急性胃炎〔きゅうせいいえん〕

 急性胃炎の原因は急激な物理的・化学的な刺激による胃粘膜の炎症による障害であり、さまざまな原因があり胃の病気のうちでもっとも多いものの一つです。暴飲暴食、過度の飲酒、精神的・肉体的ストレス、手術後、香辛料など刺激物のとり過ぎ、薬品を誤ってのんでしまうことなどで起こることが多いのですが、かぜなどのウイルス感染に伴って起こることや、卵・サバ・カニなどの食物アレルギー反応の一部としてあらわれることもあります。

[症状]
 暴飲暴食や過度の飲酒などの原因が加わったあと数時間から1日以内の間にみずおちから上腹部の不快感、圧迫感、吐き気、痛みなどが生じます。なにか原因となる食べ物や薬の服用がなかったかを考えてみてください。
 胃粘膜の障害が高度の場合には上腹部の激痛や嘔吐(おうと)、吐血を起こすこともあり、緊急的に内視鏡検査が必要となりますので、内視鏡検査のできる専門医を受診してください。
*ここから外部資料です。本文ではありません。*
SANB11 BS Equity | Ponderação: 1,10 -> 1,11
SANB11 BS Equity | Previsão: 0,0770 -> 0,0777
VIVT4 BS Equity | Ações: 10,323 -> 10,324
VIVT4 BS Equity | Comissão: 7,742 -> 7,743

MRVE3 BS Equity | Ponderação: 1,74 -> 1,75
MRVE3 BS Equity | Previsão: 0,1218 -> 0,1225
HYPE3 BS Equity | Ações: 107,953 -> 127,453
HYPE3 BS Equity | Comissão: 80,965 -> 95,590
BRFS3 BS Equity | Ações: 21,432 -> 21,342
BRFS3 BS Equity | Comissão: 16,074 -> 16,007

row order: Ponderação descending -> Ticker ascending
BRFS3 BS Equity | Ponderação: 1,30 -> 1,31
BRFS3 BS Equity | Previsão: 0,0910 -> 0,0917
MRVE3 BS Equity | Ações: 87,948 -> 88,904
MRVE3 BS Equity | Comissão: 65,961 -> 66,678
胃潰瘍・十二指腸潰瘍急性膵(すい)炎急性胆嚢(たんのう)炎、急性虫垂炎などとまちがわれることもあります。

[治療]
 軽症であれば制酸薬、H2受容体拮抗薬(H2ブロッカー)、プロトンポンプ阻害薬(PPI)、胃粘膜保護薬などの通常の潰瘍治療に準じた薬剤を服用することによって数日でよくなります。
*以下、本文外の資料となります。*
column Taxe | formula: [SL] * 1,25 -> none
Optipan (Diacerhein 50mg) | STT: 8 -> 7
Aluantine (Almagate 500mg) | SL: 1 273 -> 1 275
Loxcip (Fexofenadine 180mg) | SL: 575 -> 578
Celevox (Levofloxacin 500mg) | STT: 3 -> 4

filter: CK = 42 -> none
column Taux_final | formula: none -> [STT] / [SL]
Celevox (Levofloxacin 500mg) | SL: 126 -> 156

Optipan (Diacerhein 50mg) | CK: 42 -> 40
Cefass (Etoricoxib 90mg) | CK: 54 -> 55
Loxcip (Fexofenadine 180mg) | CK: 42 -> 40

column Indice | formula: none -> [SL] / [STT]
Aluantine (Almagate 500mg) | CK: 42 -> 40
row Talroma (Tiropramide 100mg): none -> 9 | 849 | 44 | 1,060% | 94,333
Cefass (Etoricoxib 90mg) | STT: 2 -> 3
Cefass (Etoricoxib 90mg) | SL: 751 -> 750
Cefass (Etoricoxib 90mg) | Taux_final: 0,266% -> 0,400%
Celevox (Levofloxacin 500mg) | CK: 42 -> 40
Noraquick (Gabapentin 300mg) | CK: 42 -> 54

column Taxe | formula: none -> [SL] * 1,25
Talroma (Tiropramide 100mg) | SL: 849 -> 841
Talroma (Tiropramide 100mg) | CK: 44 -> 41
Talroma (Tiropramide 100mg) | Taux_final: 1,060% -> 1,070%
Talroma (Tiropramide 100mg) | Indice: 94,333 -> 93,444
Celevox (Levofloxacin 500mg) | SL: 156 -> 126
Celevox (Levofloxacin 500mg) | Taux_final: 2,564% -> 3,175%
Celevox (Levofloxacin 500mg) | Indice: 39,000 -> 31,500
 痛みが激しい場合や少しでも吐血があったら緊急に消化器専門医を受診して内視鏡検査を受けてください。内視鏡検査の結果、潰瘍が深かったり、出血がみとめられたりした場合には入院、絶食、点滴治療が必要となることもありますので、けっして胃炎といって楽観視してはいけません。